By DPA,
Washington : The US will no longer hold terrorism suspects in secret prisons and plans to shut down any facilities still in operation, CIA Director Leon Panetta has said, marking the latest reversal of terrorism policy by the new administration.
President Barack Obama has already ordered the eventual closure of the controversial prison camp in Guantanamo Bay in Cuba, and repealed some of the harsh interrogation tactics used under president George W. Bush.
The Central Intelligence Agency’s (CIA) secret prisons in foreign countries came under sharp condemnation from human-rights groups for treatment of Al Qaeda terrorist suspects. A report leaked last month from the International Committee of the Red Cross said the CIA’s interrogations amounted to torture.

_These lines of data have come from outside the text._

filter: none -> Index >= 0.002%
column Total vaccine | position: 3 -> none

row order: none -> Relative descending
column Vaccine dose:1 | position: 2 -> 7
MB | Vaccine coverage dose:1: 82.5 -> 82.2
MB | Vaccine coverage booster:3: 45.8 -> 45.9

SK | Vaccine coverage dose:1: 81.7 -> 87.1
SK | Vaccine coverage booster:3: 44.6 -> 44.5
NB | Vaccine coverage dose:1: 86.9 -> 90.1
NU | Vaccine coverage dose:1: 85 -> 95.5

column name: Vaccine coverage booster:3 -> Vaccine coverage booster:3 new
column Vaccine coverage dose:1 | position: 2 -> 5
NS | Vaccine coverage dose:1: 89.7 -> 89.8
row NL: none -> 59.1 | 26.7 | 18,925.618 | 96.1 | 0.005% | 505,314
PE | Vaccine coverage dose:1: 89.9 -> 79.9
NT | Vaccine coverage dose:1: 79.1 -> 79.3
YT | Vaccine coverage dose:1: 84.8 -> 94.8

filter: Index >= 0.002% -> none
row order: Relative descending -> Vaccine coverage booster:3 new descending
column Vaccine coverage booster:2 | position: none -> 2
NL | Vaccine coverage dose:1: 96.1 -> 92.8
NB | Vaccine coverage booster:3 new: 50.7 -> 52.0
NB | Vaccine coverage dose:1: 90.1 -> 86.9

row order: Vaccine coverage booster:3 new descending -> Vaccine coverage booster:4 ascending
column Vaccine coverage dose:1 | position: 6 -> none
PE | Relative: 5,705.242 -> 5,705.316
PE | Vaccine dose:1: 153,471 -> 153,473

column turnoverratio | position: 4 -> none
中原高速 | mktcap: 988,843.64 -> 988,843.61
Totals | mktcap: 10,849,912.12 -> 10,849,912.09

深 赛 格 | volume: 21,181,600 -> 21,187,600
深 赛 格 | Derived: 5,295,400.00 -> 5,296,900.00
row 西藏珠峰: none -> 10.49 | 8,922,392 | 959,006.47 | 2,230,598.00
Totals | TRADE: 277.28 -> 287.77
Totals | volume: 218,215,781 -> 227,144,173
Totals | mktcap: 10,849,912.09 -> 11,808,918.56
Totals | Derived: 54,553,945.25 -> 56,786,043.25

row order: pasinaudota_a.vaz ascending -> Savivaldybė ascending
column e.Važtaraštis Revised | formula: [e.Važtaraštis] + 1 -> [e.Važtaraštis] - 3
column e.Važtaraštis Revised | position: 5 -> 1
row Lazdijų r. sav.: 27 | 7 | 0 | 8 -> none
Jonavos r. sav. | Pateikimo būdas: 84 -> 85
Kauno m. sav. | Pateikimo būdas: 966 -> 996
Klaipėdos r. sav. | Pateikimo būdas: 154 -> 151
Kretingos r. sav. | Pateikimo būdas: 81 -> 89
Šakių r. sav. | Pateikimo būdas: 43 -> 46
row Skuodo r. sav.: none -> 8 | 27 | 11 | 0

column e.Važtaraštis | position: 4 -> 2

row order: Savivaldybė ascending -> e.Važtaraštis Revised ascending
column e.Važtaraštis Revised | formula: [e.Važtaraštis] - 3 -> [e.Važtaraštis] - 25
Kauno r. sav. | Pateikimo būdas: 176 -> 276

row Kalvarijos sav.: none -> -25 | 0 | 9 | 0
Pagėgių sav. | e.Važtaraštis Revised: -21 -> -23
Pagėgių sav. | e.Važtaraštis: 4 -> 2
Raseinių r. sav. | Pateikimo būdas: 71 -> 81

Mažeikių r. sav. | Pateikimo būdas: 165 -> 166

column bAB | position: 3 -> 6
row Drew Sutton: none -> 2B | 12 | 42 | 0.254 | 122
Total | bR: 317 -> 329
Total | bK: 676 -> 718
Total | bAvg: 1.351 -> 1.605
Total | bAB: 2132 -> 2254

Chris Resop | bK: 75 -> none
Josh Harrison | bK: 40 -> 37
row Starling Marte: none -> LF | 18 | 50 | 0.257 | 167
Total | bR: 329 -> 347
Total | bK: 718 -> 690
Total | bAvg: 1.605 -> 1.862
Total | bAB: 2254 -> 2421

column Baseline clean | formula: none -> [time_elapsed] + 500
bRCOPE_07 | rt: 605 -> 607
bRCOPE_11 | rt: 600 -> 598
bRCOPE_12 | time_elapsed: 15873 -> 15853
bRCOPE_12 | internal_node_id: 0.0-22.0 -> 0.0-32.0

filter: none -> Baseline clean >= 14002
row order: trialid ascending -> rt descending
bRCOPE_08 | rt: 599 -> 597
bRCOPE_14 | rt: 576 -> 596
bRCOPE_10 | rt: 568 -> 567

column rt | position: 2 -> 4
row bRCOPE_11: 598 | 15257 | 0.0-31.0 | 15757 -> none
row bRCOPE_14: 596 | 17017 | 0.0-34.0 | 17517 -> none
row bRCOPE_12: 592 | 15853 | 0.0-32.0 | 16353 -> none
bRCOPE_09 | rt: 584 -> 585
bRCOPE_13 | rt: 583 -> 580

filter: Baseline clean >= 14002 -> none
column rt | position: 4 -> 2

“CIA no longer operates detention facilities or black sites and has proposed a plan to decommission the remaining sites,” Panetta said Thursday in a letter to staff that was released on the CIA’s website.
Panetta said the CIA still reserved the right to hold suspects for a brief period before handing them over to military authorities.
Bush in 2006 first acknowledged the existence of the secret prisons, which were used to hold high-profile suspects including Khalid Sheikh Mohammed, the alleged mastermind of the attacks on Sep 11, 2001.
The prisons’ existence caused problems for some governments in Europe and Asia who allegedly were aware of the facilities. A European Union report in 2007 singled out Poland and Romania for allowing CIA prisons on their soil from 2002-05, but both denied any knowledge.
Panetta said that the CIA had already stopped all of the so-called “enhanced interrogation” practices in place during the Bush administration.
“CIA will continue to honour the law as we defend the United States, as we have done since the beginning of this programme,” Panetta said.
In the first week of his presidency in January, Obama issued executive orders to close Guantanamo within a year and to ensure that the US “does not torture”.